Start of Block

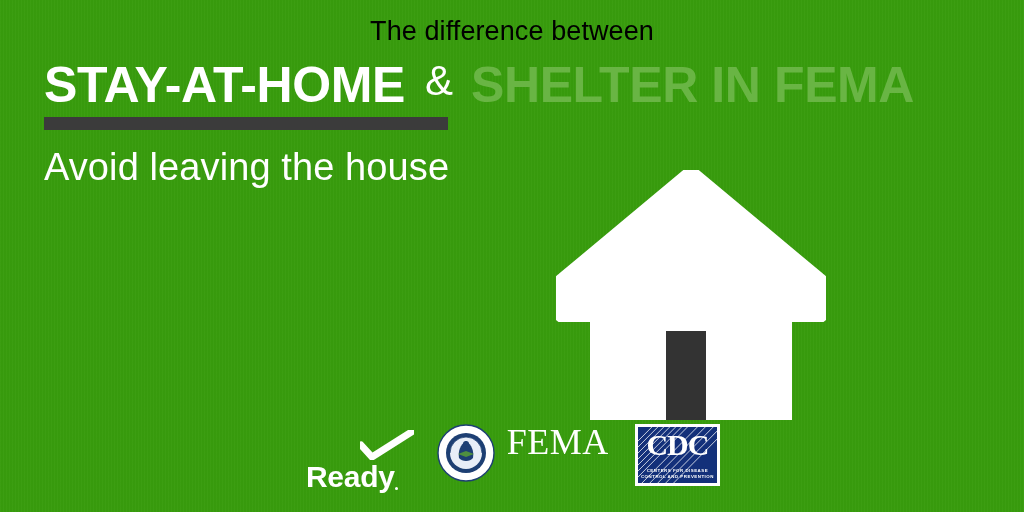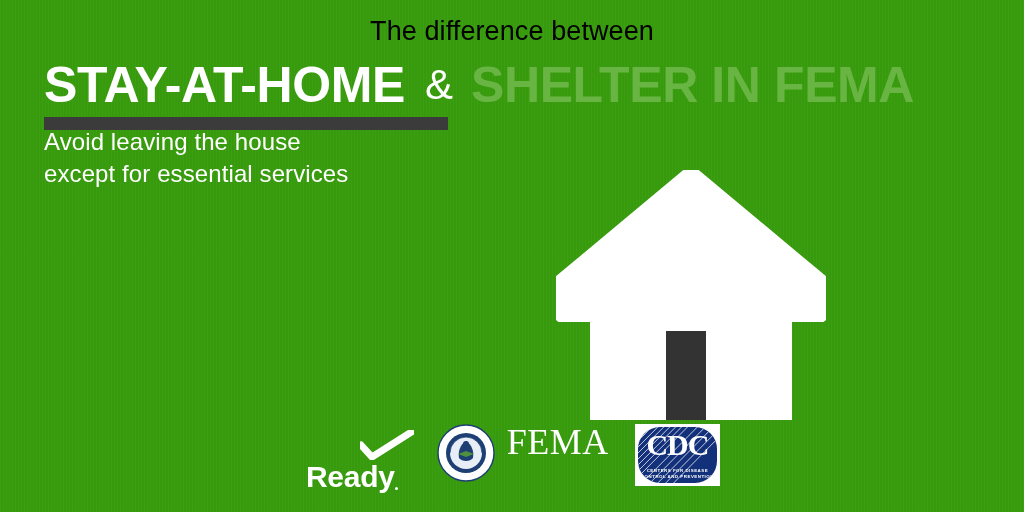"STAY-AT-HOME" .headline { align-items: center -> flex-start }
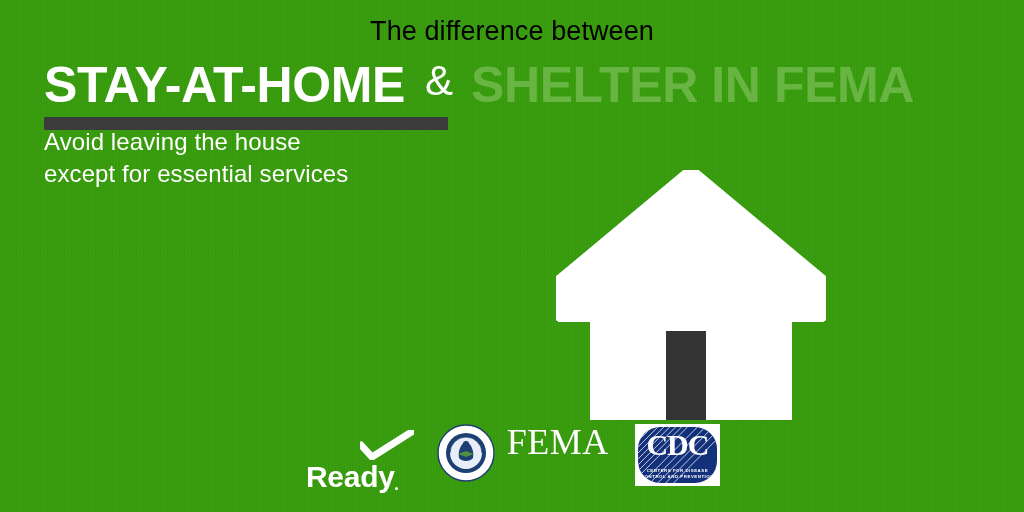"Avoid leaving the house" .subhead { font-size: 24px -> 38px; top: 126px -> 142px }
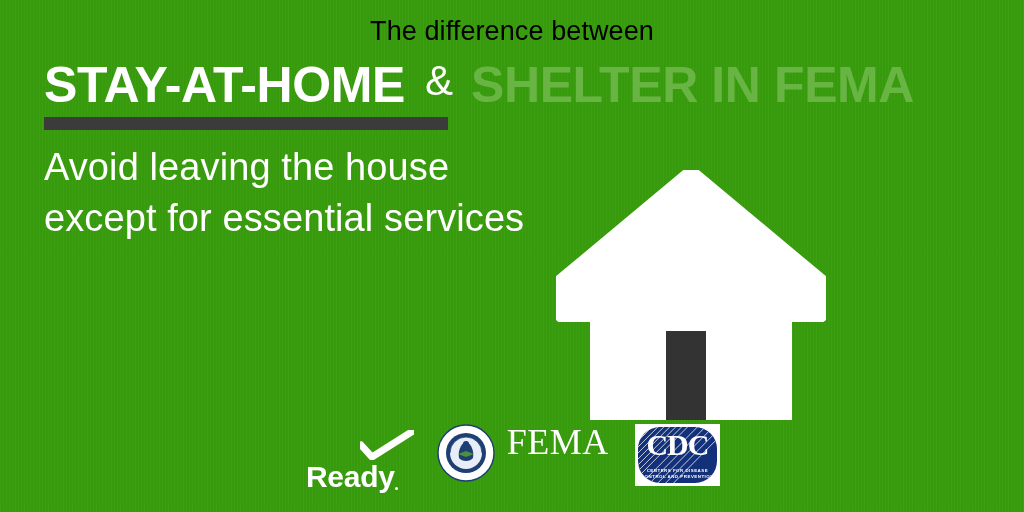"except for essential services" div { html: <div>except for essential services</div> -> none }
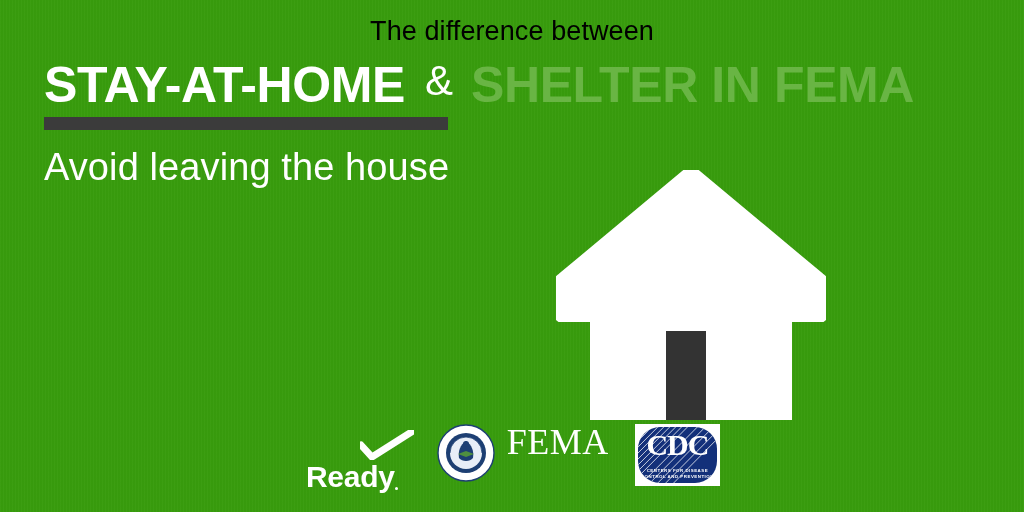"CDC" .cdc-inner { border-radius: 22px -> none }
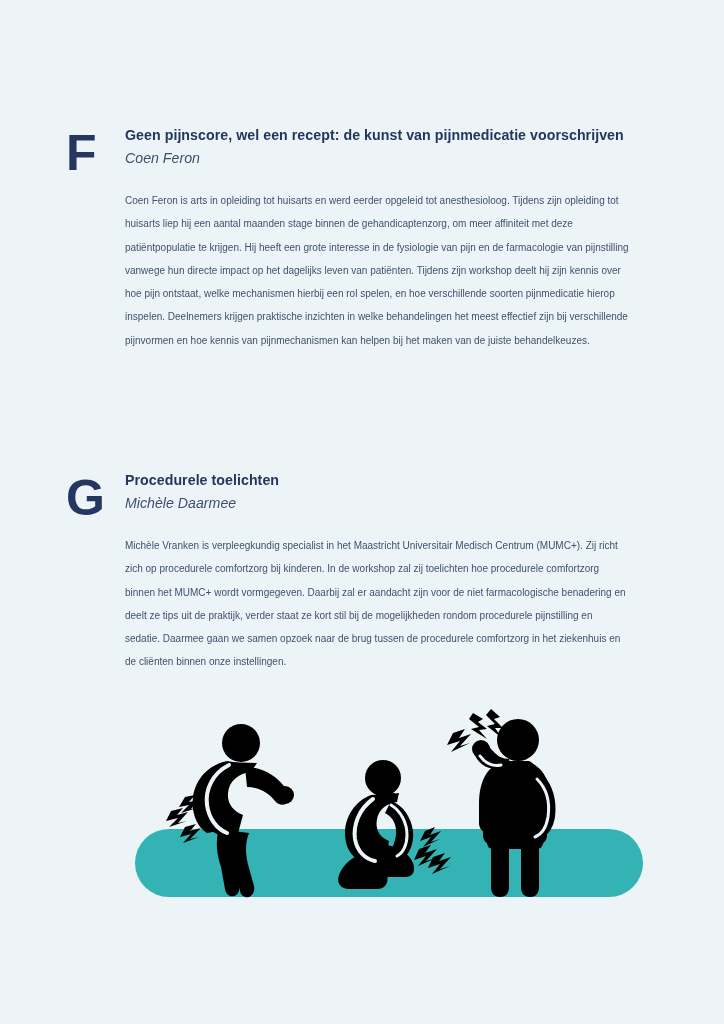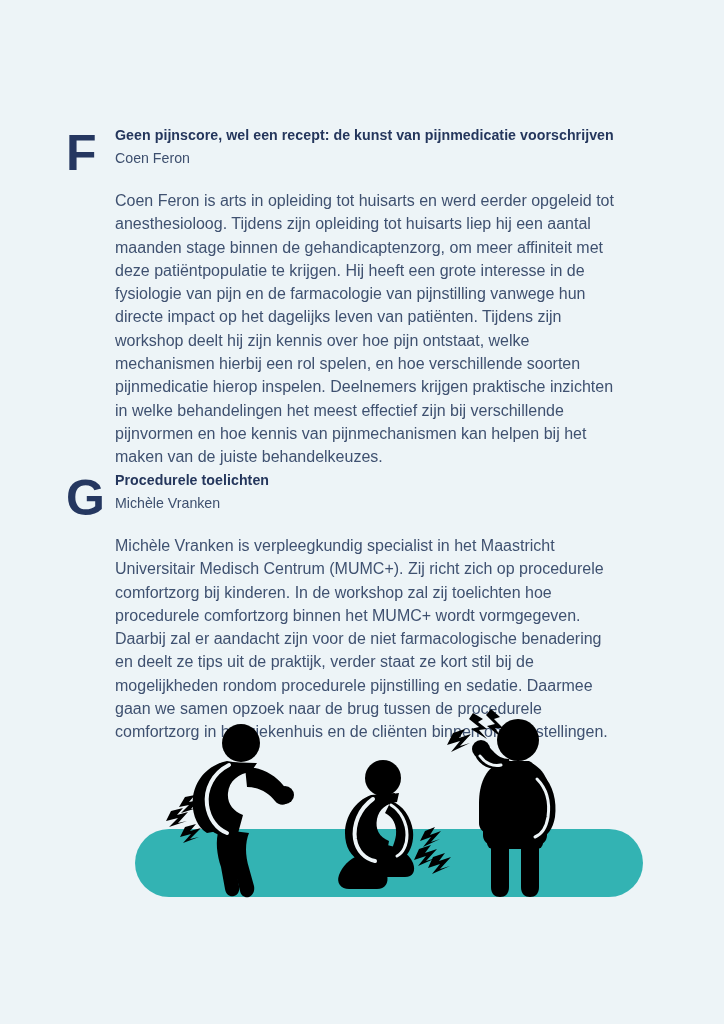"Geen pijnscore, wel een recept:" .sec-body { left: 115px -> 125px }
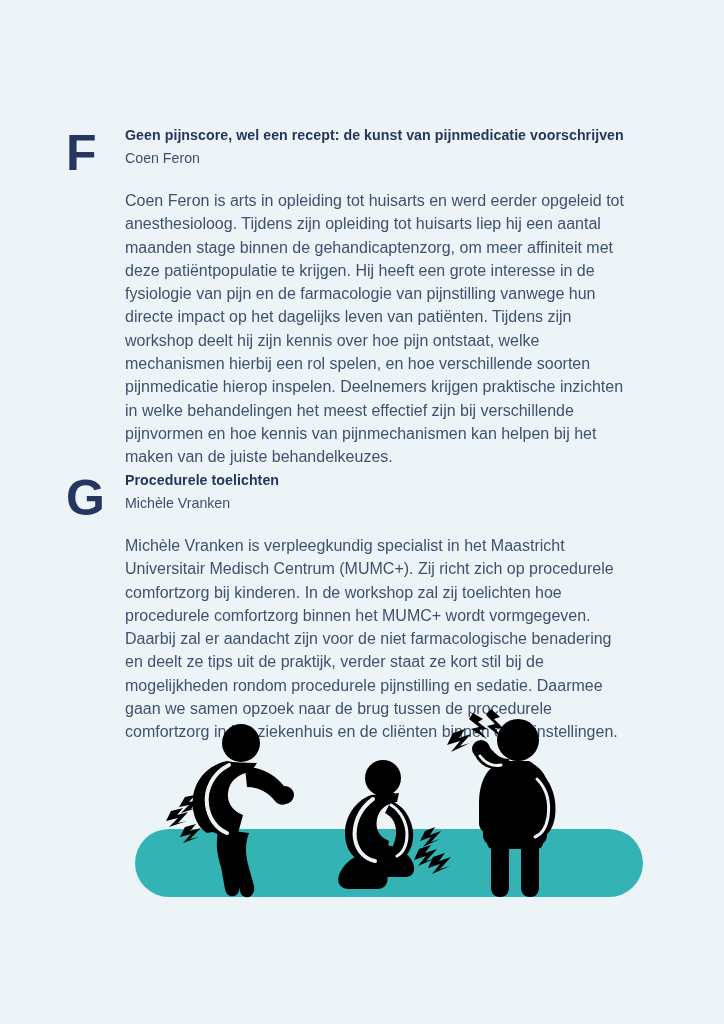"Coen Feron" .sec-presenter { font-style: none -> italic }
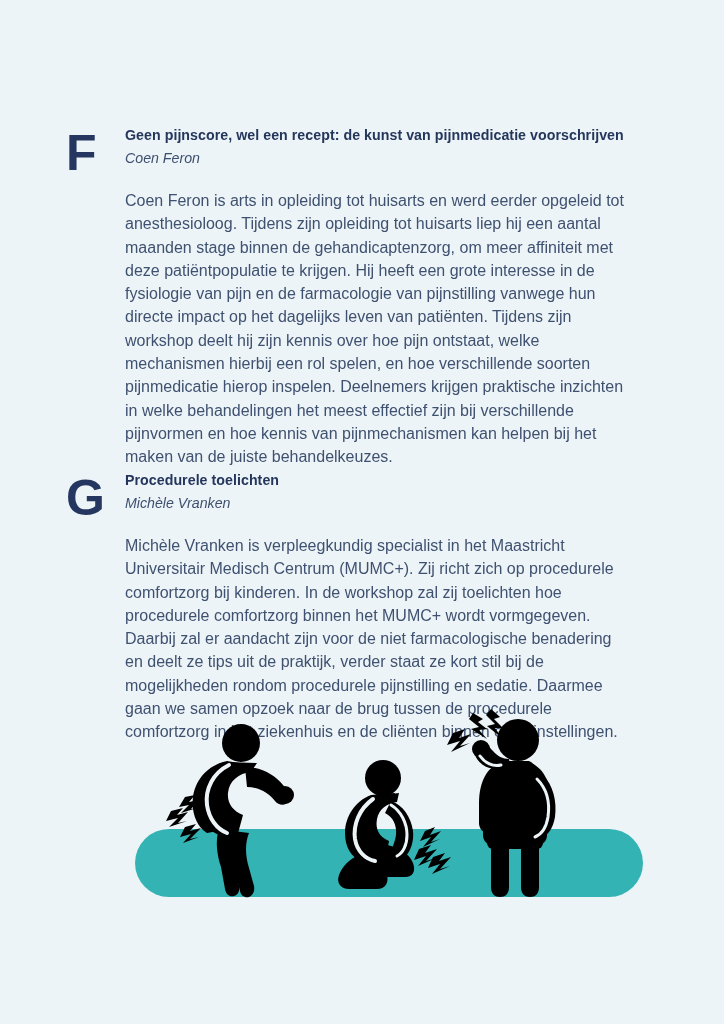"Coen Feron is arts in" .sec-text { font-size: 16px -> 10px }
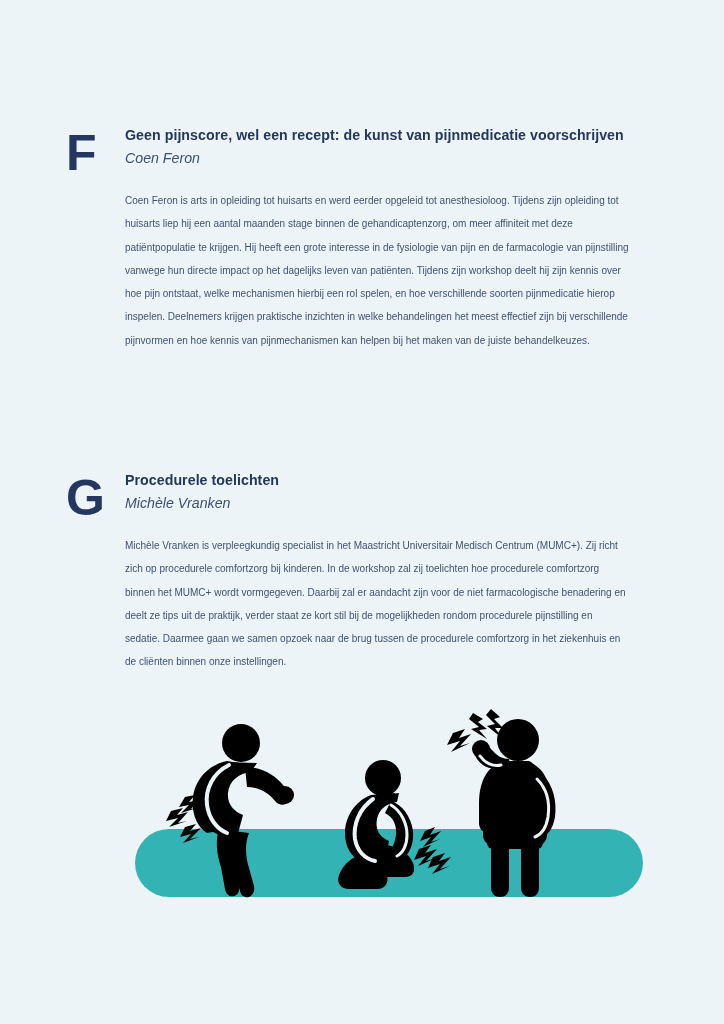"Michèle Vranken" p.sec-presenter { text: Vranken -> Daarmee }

End of Block

### [REQUIRED WORK]
All the lines above are to be reproduced exactly, except the pictures.

### [EXERCISE RESPONSE]
"STAY-AT-HOME" .headline { align-items: center -> flex-start }
"Avoid leaving the house" .subhead { font-size: 24px -> 38px; top: 126px -> 142px }
"except for essential services" div { html: <div>except for essential services</div> -> none }
"CDC" .cdc-inner { border-radius: 22px -> none }
"Geen pijnscore, wel een recept:" .sec-body { left: 115px -> 125px }
"Coen Feron" .sec-presenter { font-style: none -> italic }
"Coen Feron is arts in" .sec-text { font-size: 16px -> 10px }
"Michèle Vranken" p.sec-presenter { text: Vranken -> Daarmee }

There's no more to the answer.